Recovering lost data from RAID 50 array

Using combined arrays allows you to get the most out of each RAID type while minimizing the drawbacks. In this article, we will look at the advantages and disadvantages of RAID 50, and how to recover lost data in case of a RAID failure.

How to recover lost data from RAID 50 array?

Contents

  1. RAID 50 -- how it works?
  2. Disadvantages of RAID 50
  3. How to create RAID 50 in Windows Server?
  4. How to create RAID 50 in Linux?
  5. The main causes of RAID 50 failure
  6. What to do if your RAID 50 array fails?

Each RAID type has its advantages and disadvantages. But sometimes a user wants to get more out of his RAID array and that is where combined RAID types come in. For example RAID 50 allows combining the advantages of RAID 5 and RAID 0.

RAID 50 — how it works?

RAID 50 works as follows: first, the controller in charge of allocating data between the disks divides the information blocks into two streams (like in RAID 0). The first one is written to the first RAID 5 array and the second one to the other RAID 5 array respectively. The number of streams depends on how many RAID 5 groups are used in the array.

Principle of RAID 50 array

It results in both a high write speed (twice as fast as in a typical RAID 5 since the data is written to two arrays at once) and a high read speed — since data is read from all disks at the same time.

The minimum number of disks for RAID 50 is six. Two of these will be dedicated to parity data (one for each RAID 5 array) and the remaining four will be available to the user.

Hence, RAID 50 will have a read rate similar to RAID 0 with four disks.

In the event of a failure of any of the drives, the data will remain available. Furthermore, the data recovery to a new drive (hot spare) will be somewhat faster than for a regular RAID 5, as only half of the data needs to be recovered (the other half will be on a different array).

It is also worth noting that two or more hot spare disks can be added to RAID 50: one for each RAID 5 array.

One more advantage of RAID 50 is the high level of robustness against the number of failed disks.

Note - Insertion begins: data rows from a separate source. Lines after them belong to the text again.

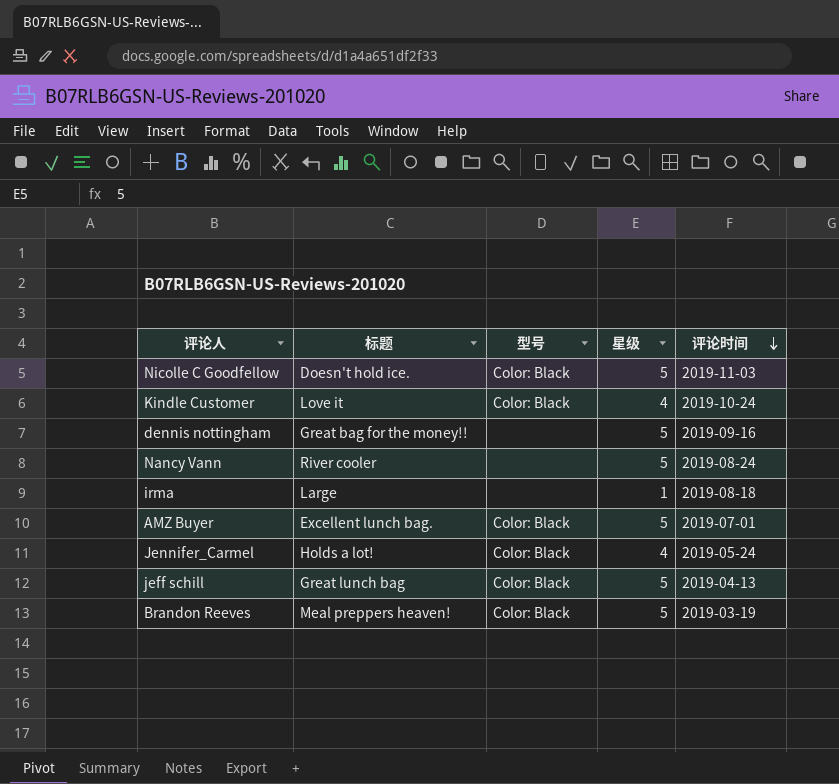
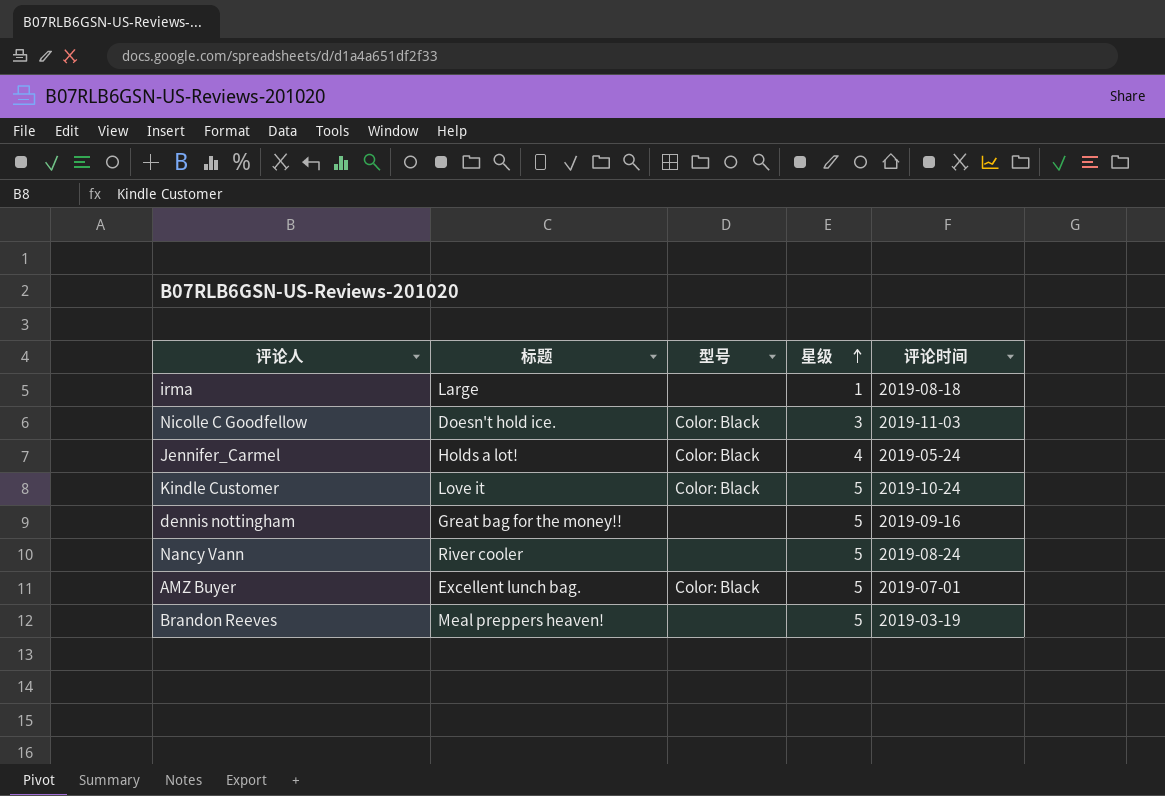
row order: 评论时间 descending -> 星级 ascending
row jeff schill: Great lunch bag | Color: Black | 5 | 2019-04-13 -> none
Nicolle C Goodfellow | 星级: 5 -> 3
Kindle Customer | 星级: 4 -> 5
Brandon Reeves | 型号: Color: Black -> none

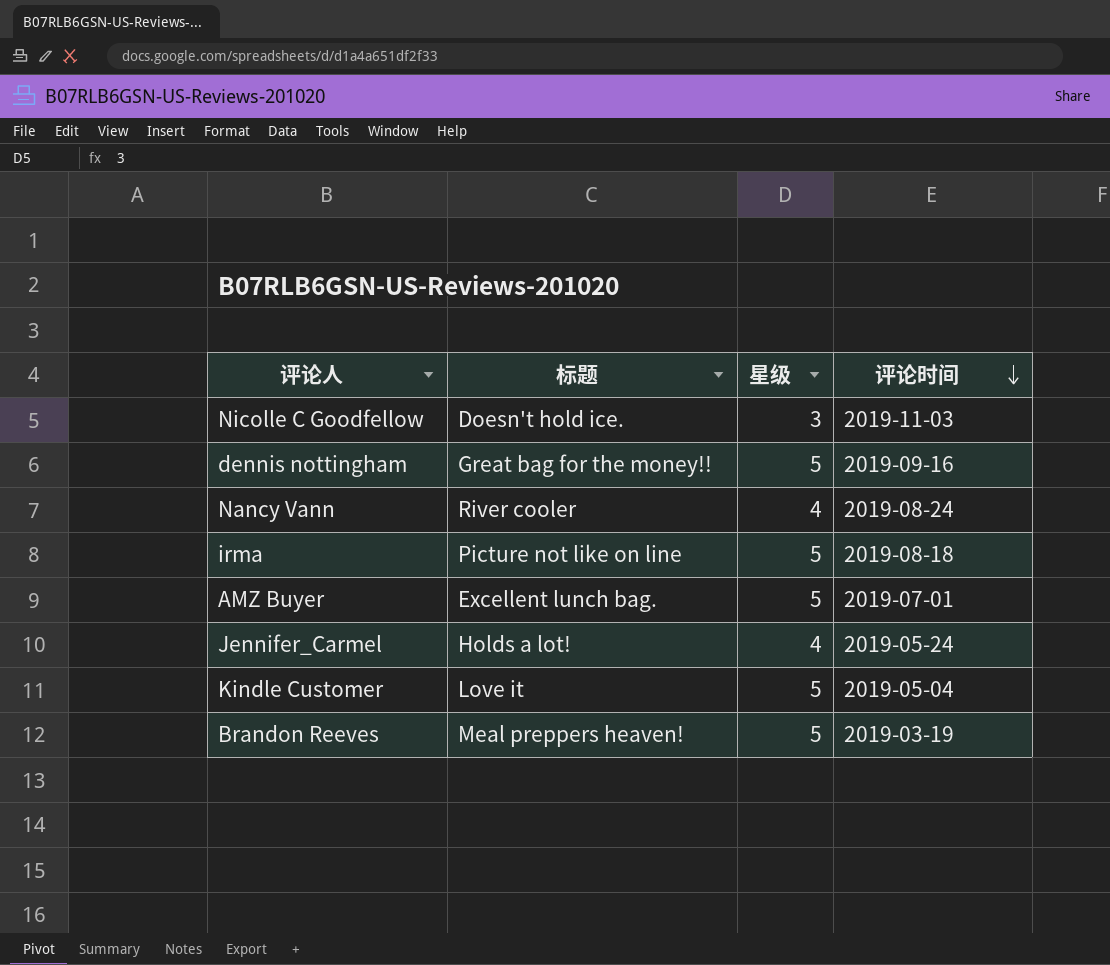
row order: 星级 ascending -> 评论时间 descending
column 型号 | position: 3 -> none
Nancy Vann | 星级: 5 -> 4
irma | 标题: Large -> Picture not like on line
irma | 星级: 1 -> 5
Kindle Customer | 评论时间: 2019-10-24 -> 2019-05-04

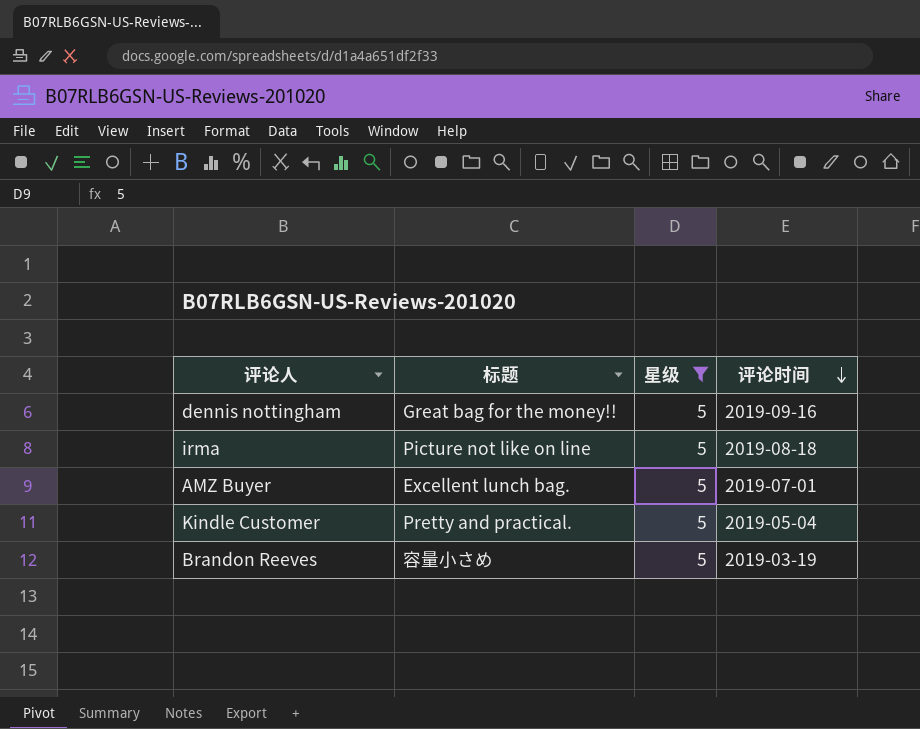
filter: none -> 星级 = 5
Kindle Customer | 标题: Love it -> Pretty and practical.
Brandon Reeves | 标题: Meal preppers heaven! -> 容量小さめ

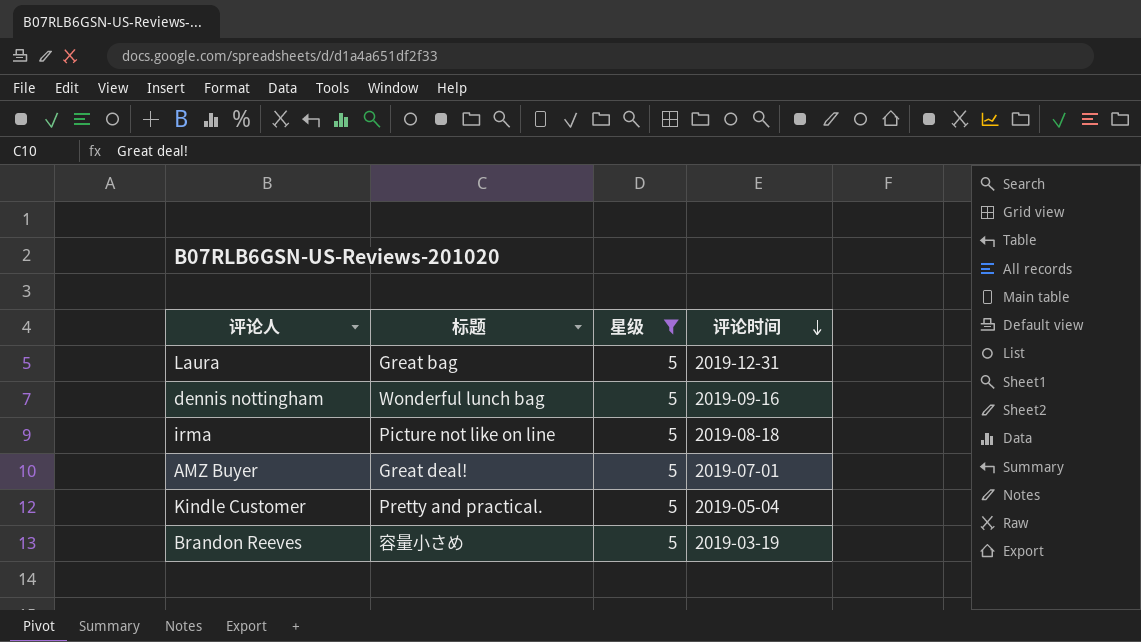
row Laura: none -> Great bag | 5 | 2019-12-31
dennis nottingham | 标题: Great bag for the money!! -> Wonderful lunch bag
AMZ Buyer | 标题: Excellent lunch bag. -> Great deal!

RAID 5 arrays with a minimum number of disks have no problem with one drive failing. Accordingly, the more RAID 5 arrays used within your RAID 50 array – the more drives will be able to fail without consequences to the array and data integrity. For example, a RAID 50 array with four RAID 5s inside can tolerate four disk failures simultaneously (one per array) without loss of data.

The maximum number of disks is 32.

Disadvantages of RAID 50

RAID 50 also has its disadvantages. Among them, first of all, we should mention the high price of the array. It is not the price per gigabyte, but the minimum number of disks that the user has to buy to be able to build RAID 50. Whereas a normal RAID 5 array can be built with 3 disks, a RAID 50 array needs a minimum of 6 disks. Of these only four will be available to the user.

A RAID 50 array can be built with a software controller without any problems. This is both an advantage and a drawback of RAID 50. The point is that the need to calculate the parity data for each RAID 5 array is a heavy burden on the controller. Accordingly, the more RAID 5 arrays are employed within your RAID 50 system, the greater the strain will be. This is especially true for computers with poor performance, as the controller cannot provide sufficient processing power. This in turn leads to severe performance degradation. In some cases, it even comes to the fact that it becomes impossible to use the array.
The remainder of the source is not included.